Rising temperate killing phytoplanktons; leading to reduction in fish population

A new study has revealed shocking data that shows the adverse effects of rising temperature on the water bodies and organisms living in them too. According to the study, there has been significant fall in the number of fishes present in the rivers and oceans in last five years due to which fishermen are finding it difficult to fill their boats for the living.

When asked to a fisherman about the present conditions, he said that fish count in the sea has fallen to a great extent. They go nearly 100-150 km off the coast for catching fishes still they are unable to fill their boats. According to fishermen, overfishing might have impacted the population but it can’t affect this much. There is something else that is hampering the growth of population of fishes.

So researchers started testing and found that rising temperature has affected the population of phytoplankton. There has been 20 percent reduction in the amount of phytoplankton over last six decades said Roxy Mathew Koll, a scientist at the Centre for Climate Change Research at the Indian Institute of Tropical Meteorology in Pune.

Phytoplankton is a microscopic plant that plays an important role in food chain cycle as fishes eat them as their food.
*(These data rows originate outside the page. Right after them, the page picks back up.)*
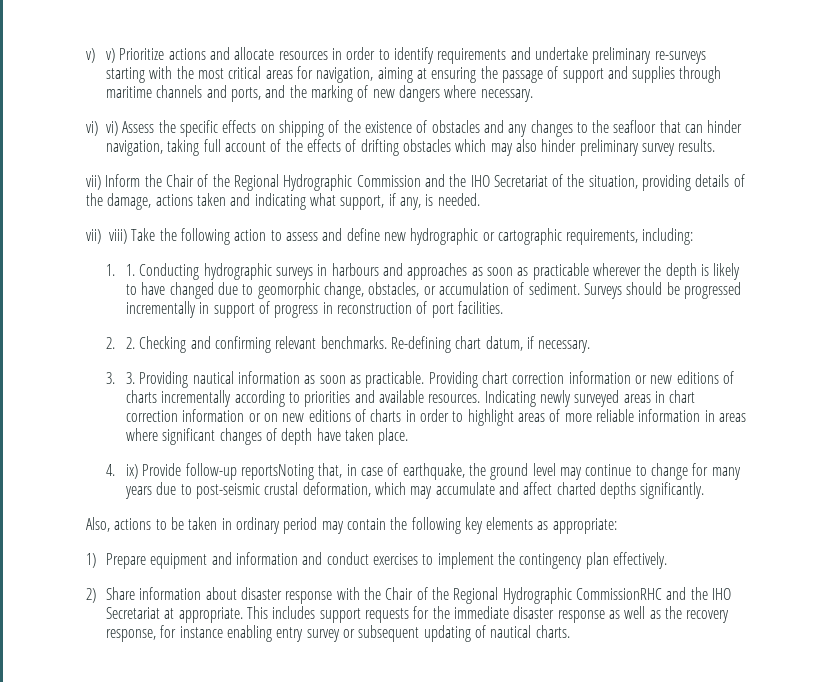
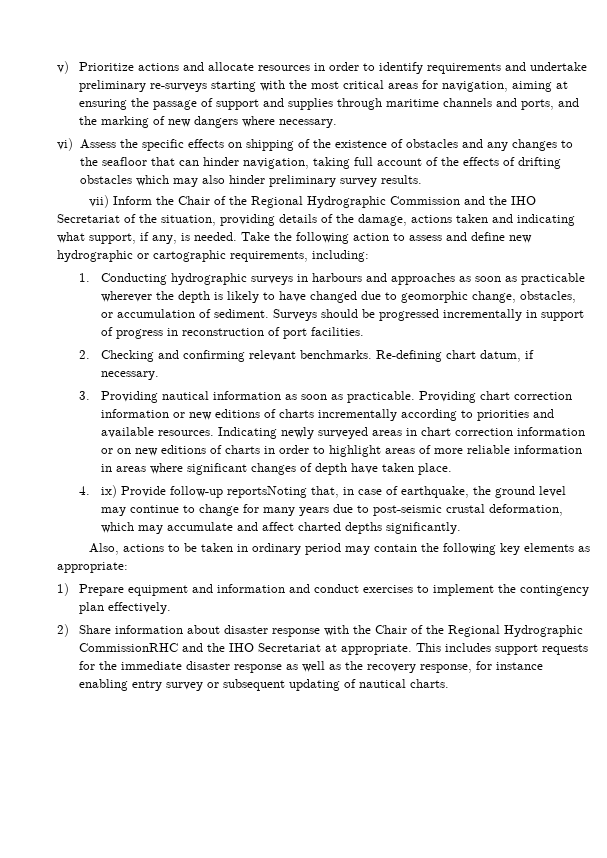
- v) v) Prioritize actions and allocate resources in order to identify requirements and undertake preliminary re-surveys starting with the most critical areas for navigation, aiming at ensuring the passage of support and supplies through maritime channels and ports, and the marking of new dangers where necessary.
+ v) Prioritize actions and allocate resources in order to identify requirements and undertake preliminary re-surveys starting with the most critical areas for navigation, aiming at ensuring the passage of support and supplies through maritime channels and ports, and the marking of new dangers where necessary.
- vi) vi) Assess the specific effects on shipping of the existence of obstacles and any changes to the seafloor that can hinder navigation, taking full account of the effects of drifting obstacles which may also hinder preliminary survey results.
+ vi) Assess the specific effects on shipping of the existence of obstacles and any changes to the seafloor that can hinder navigation, taking full account of the effects of drifting obstacles which may also hinder preliminary survey results.
- vii) Inform the Chair of the Regional Hydrographic Commission and the IHO Secretariat of the situation, providing details of the damage, actions taken and indicating what support, if any, is needed.
- vii) viii) Take the following action to assess and define new hydrographic or cartographic requirements, including:
+ vii) Inform the Chair of the Regional Hydrographic Commission and the IHO Secretariat of the situation, providing details of the damage, actions taken and indicating what support, if any, is needed. Take the following action to assess and define new hydrographic or cartographic requirements, including:
- 1. 1. Conducting hydrographic surveys in harbours and approaches as soon as practicable wherever the depth is likely to have changed due to geomorphic change, obstacles, or accumulation of sediment.
+ 1. Conducting hydrographic surveys in harbours and approaches as soon as practicable wherever the depth is likely to have changed due to geomorphic change, obstacles, or accumulation of sediment.
- 2. 2. Checking and confirming relevant benchmarks.
+ 2. Checking and confirming relevant benchmarks.
- 3. 3. Providing nautical information as soon as practicable.
+ 3. Providing nautical information as soon as practicable.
Reduction in the amount of phytoplankton means lesser food available for fishes which further may cascade through the food chain, potentially turning this biologically productive region into an ecological desert.

These changes are due to the rising temperature as Indian ocean has witnessed 1.2 degree Celcius average temperature rise over last century. Study authors explained that ground water is nutrient rich and surface water mixes with groundwater to receive necessary nutrients. Hotter surface temperature leads to improper mixing. Since planktons grow in surface water, there has been nutrient deficit which has led to the population decline.

The impact can be seen near the coast line around India, Sri Lanka and Bangladesh. Countries including America, Europe and Japan will also soon experience the impact. Thus, researchers have warned that strict steps are required to control the catastrophic condition.